Shareholder Rights Threatened

As some of you may know by now, word has been circulating about potential rule changes at the federal Securities and Exchange Commission (SEC) that could dramatically alter the rights of shareholders to file advisory resolutions with the corporations in their portfolios.

Today during the SEC’s open meeting, they will disclose just what–if any–changes will be proposed. MMA, along with the entire socially responsible investment community has been active for weeks, contacting the SEC, members of Congress, and other institutional investors regarding the significant negative impact we believe such changes could have. You can view a copy of a press release outlining this situation from the Social Investment Forum by clicking here.

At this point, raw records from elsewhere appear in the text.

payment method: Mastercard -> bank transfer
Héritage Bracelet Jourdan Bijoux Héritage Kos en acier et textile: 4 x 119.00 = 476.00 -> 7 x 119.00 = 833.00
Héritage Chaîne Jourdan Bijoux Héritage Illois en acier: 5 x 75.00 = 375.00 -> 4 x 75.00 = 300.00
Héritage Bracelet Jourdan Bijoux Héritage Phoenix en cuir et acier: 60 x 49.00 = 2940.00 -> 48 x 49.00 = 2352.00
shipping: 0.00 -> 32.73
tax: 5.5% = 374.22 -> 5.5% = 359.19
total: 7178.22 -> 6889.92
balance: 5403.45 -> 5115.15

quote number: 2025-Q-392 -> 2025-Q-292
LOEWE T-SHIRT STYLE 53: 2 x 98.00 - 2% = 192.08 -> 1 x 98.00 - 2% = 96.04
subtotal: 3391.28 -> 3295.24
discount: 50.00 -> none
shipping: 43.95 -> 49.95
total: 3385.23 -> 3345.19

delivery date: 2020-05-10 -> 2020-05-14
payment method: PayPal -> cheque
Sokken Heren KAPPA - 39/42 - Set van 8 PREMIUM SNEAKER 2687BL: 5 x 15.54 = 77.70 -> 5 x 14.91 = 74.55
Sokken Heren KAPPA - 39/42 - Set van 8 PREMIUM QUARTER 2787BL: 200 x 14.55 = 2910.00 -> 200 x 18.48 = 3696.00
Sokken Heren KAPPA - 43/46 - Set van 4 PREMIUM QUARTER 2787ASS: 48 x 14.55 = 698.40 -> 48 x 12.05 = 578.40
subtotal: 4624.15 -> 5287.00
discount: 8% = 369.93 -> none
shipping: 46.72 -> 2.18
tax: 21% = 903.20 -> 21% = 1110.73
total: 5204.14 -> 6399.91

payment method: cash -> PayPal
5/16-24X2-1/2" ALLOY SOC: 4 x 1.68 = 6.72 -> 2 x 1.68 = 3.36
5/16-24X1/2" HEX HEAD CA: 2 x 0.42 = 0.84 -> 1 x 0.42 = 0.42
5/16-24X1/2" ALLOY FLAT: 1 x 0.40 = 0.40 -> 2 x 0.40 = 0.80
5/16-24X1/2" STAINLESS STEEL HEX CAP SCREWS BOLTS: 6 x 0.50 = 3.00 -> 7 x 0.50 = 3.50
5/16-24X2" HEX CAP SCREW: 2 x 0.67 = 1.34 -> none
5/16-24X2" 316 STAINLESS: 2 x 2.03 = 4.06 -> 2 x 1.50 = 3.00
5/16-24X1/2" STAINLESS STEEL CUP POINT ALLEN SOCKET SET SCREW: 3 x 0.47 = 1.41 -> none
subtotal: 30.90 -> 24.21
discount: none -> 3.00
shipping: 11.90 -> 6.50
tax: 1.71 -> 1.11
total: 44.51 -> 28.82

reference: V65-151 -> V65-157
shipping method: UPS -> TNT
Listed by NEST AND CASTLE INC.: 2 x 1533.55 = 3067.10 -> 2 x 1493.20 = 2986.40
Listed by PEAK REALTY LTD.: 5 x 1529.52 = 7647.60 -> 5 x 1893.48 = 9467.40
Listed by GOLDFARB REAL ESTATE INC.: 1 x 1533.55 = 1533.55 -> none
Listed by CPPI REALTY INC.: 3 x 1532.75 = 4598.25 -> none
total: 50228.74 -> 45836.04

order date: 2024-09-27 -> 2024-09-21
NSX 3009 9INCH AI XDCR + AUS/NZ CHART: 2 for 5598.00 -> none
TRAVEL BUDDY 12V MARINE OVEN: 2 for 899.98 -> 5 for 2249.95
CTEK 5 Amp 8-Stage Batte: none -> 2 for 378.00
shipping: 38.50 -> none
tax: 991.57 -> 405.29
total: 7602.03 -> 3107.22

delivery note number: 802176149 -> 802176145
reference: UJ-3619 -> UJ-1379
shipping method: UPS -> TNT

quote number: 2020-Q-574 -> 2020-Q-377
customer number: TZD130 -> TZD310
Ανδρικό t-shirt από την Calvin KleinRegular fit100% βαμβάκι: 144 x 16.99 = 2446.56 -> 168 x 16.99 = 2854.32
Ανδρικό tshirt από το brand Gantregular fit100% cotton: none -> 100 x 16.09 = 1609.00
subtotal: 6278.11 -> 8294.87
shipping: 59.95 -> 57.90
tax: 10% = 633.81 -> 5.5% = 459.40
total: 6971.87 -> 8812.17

Why is this such a big deal for investors? The rule under consideration, 14-a-8 of the Securities and Exchange Act of 1934, governs the ability of shareholders to file advisory (or precatory) resolutions on the annual proxy statements of the corporations of which they are part owners. Over time this has proven to be a relatively efficient, well-governed process facilitating meaningful dialogue between the company and concerned investors. Over the past 40 years in particular, this Rule has been the basis for transformative company-shareholder engagements yielding dramatic and creative solutions to issues of social, environmental, corporate governance and financial performance. In fact, in recent years, and based on this fundamental right and history, we’ve seen leading companies position themselves to proactively work with shareholders on these issues–declaring that doing so has yielded results that benefit our planet and company shareholders. There is no guarantee that such wisdom would continue to prevail, should this foundational right be lost or substantially weakened.

It is true that we have seen a dramatic increase in the filing of shareholder resolutions in recent history, lending some credence to corporate complaints that this process is an increasing burden and financial drain. This is certainly true at outlier companies like Exxon and Wal-Mart who are now seeing upwards of 8 and 10 resolutions annually. However, I would propose that this increase merely parallels the upswing in corporate malfeasance and scandal, as well as growing evidence that modern corporations have become the prevailing social structure effecting the health and well-being of our planet and its people. The growth in shareholder advocacy pails in comparison to the consolidation of wealth, political power, and market dominance we’ve seen in the global corporate community.

So whether shareholder advocacy is your thing or whether you agree with every shareholder resolution you’ve ever read (I certainly haven’t), I hope we can all agree that the RIGHT of shareholders (regardless of their size) to raise appropriate–if not universally shared–issues is important to all of us.